Acara yang digelar di balai desa ini dibuka oleh Sekretaris Diskominfo Ciamis, Bapak Hendri, yang menyampaikan sambutannya di hadapan para tokoh agama, perangkat desa, dan warga setempat.

 

“Bapak-Ibu yang saya hormati, para tokoh ulama, perangkat desa, serta masyarakat Desa Pawindan yang saya banggakan,” ucap Pak Hendri membuka sambutannya dengan penuh semangat.

 

Pak Hendri menjelaskan bahwa kedatangan tim Diskominfo ke Desa Pawindan merupakan bagian dari komitmen mereka untuk memperkenalkan desa digital, sebuah konsep yang kini menjadi fokus utama dalam pengembangan desa berbasis teknologi.

Turut hadir Kepala Bidang Aplikasi Informatika (Aftika), Bapak Dadan, yang menjelaskan bahwa Desa Digital adalah desa yang memanfaatkan teknologi digital dalam mendukung kegiatan pelayanan publik, meningkatkan partisipasi masyarakat, serta mengefisienkan tata kelola pemerintahan desa.

 

“Misalnya, kegiatan di tingkat dusun atau RT bisa langsung dilaporkan ke perangkat desa, lalu diunggah ke website resmi desa agar bisa diakses masyarakat secara luas,” tutur Bapak Dadan.

 

Ia juga menekankan bahwa program ini sudah memiliki landasan hukum yang kuat, di antaranya:

 

UU No. 6 Tahun 2014 tentang Desa

 

UU No. 11 Tahun 2009 tentang Informasi dan Transaksi Elektronik

 

PP No. 47 Tahun 2015 yang merupakan perubahan dari PP No. 72 Tahun 2005 tentang Desa

 

Peraturan Pemerintah tentang Penyelenggaraan Sistem dan Transaksi Elektronik

Sosialisasi kemudian dilanjutkan oleh Kepala Bidang Persandian, yang membahas pentingnya sistem digital dalam pengelolaan data administrasi dan layanan publik.
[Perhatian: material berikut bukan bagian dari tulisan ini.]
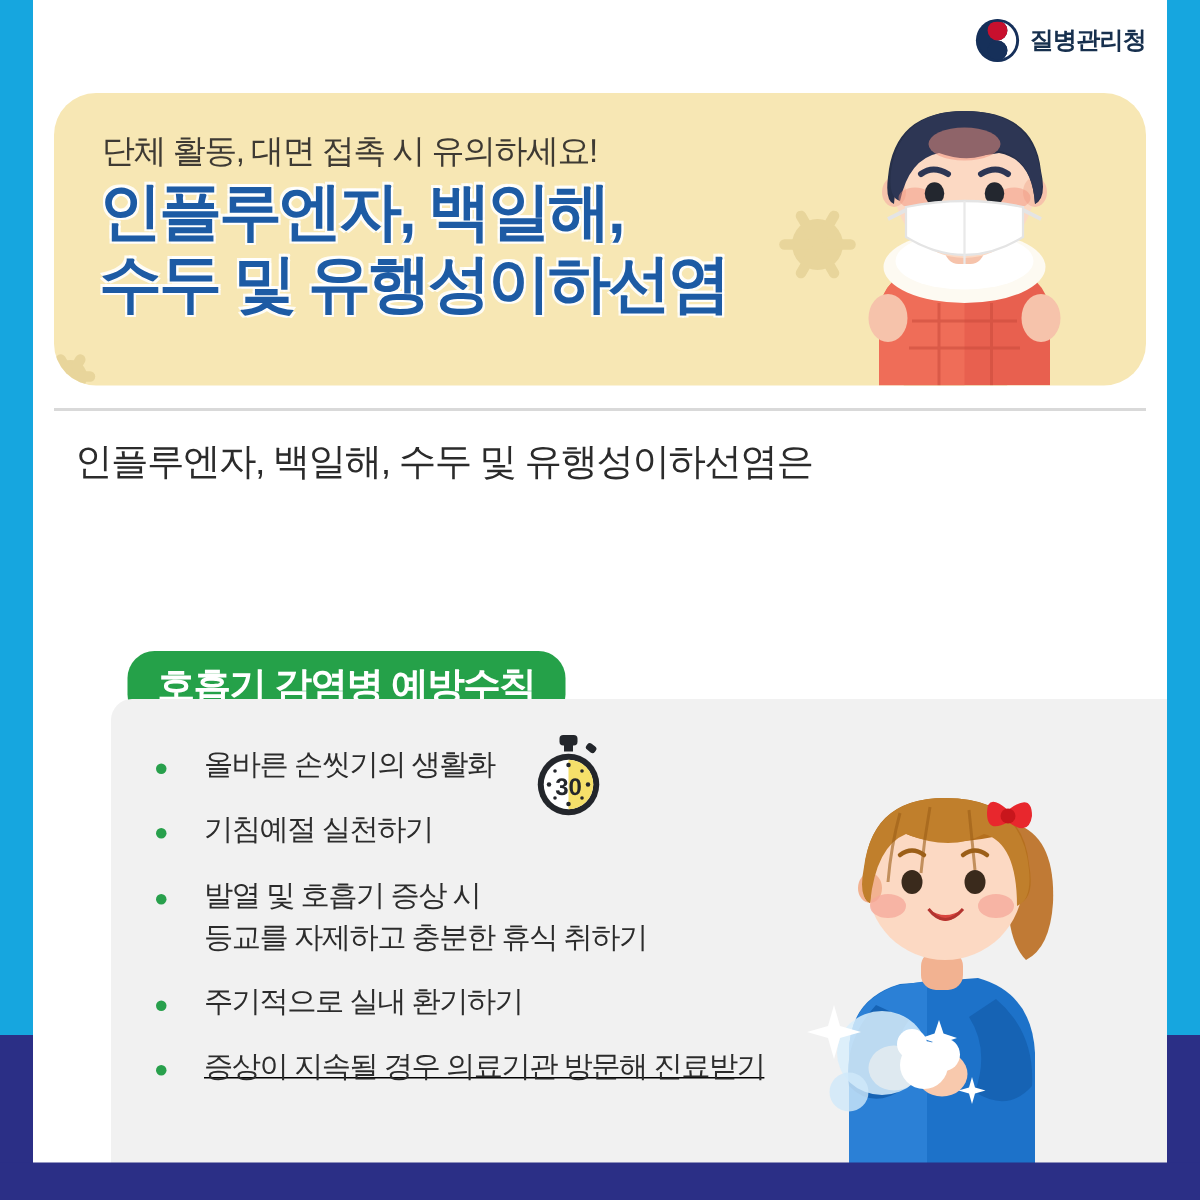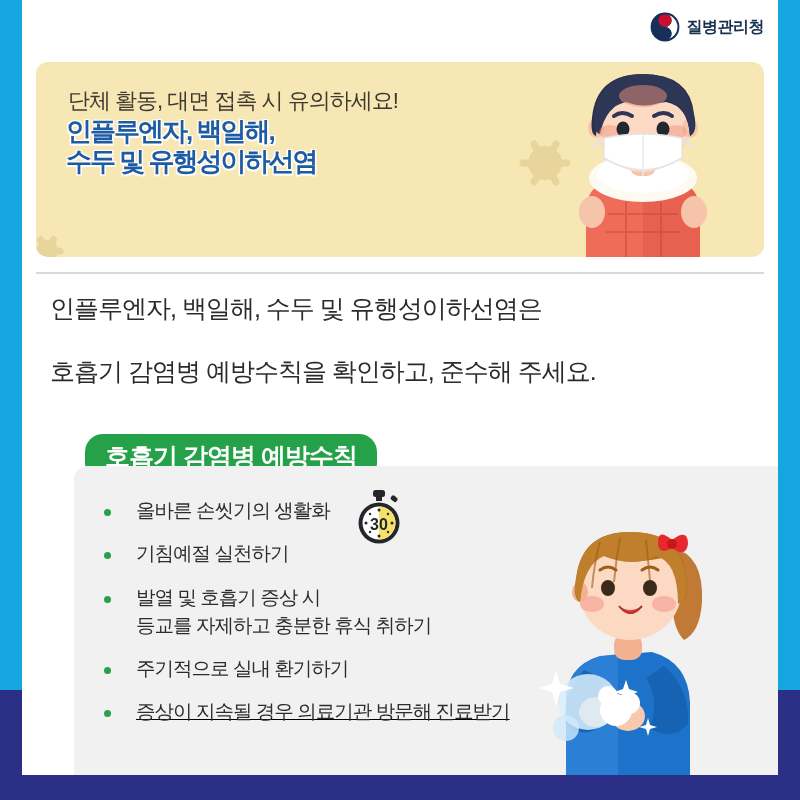"단체 활동, 대면 접촉 시" .banner { border-radius: 12px -> 28px }
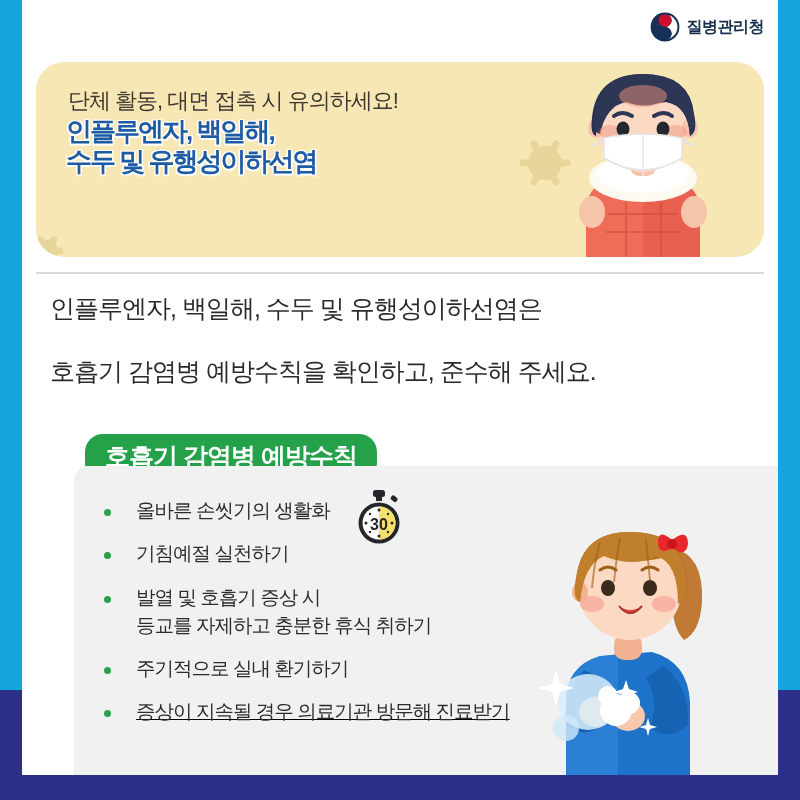"인플루엔자, 백일해," .banner-title { font-size: 26px -> 42px }
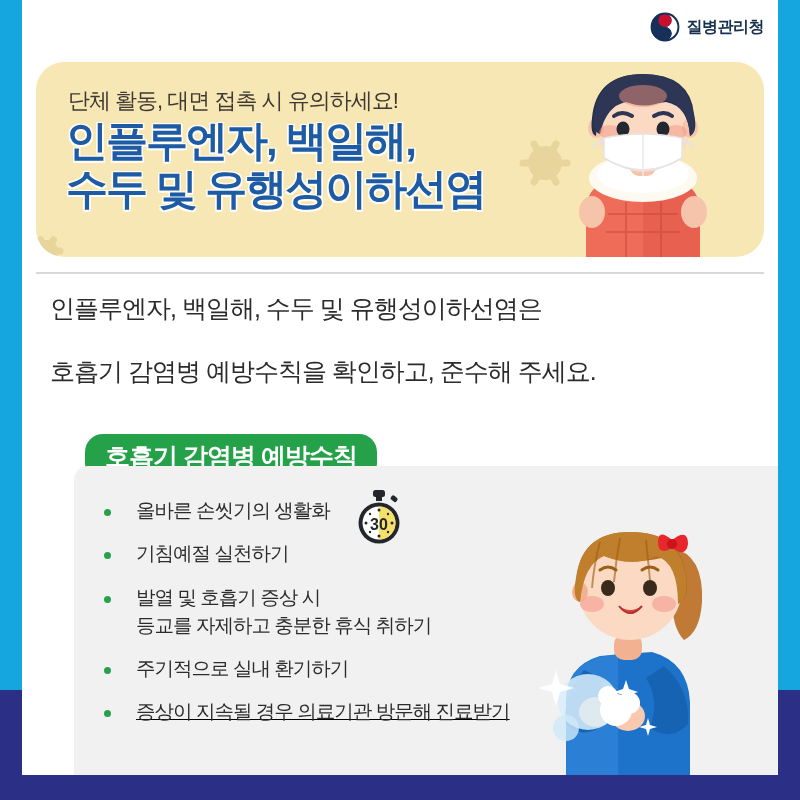"호흡기 감염병 예방수칙을 확인하고, 준수해" div.line { html: <div>호흡기 감염병 예방수칙을 확인하고, 준수해 주세요.</div> -> none }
Menurutnya, sistem ini membantu desa dalam menyediakan informasi yang akurat dan bisa diakses masyarakat kapan saja.

 

“Ada tiga komponen utama yang dibutuhkan: data administrasi, data kegiatan, dan layanan publik. Semua ini harus terintegrasi agar masyarakat bisa mendapatkan akses informasi dengan cepat dan tepat,” jelasnya.

 

Tak ketinggalan, masyarakat Desa Pawindan juga dikenalkan pada konsep Super Desa, yakni aplikasi terintegrasi yang dirancang khusus untuk mempermudah perangkat desa dalam menerima dan mengirimkan surat, serta mengelola berbagai proses administrasi lainnya secara digital.

 

Melalui sosialisasi ini, Diskominfo Ciamis berharap agar Desa Pawindan dapat menjadi salah satu pelopor transformasi digital di pedesaan. Dengan dukungan penuh dari masyarakat dan perangkat desa, cita-cita menuju desa yang lebih efisien, transparan, dan modern bukan lagi sekadar impian.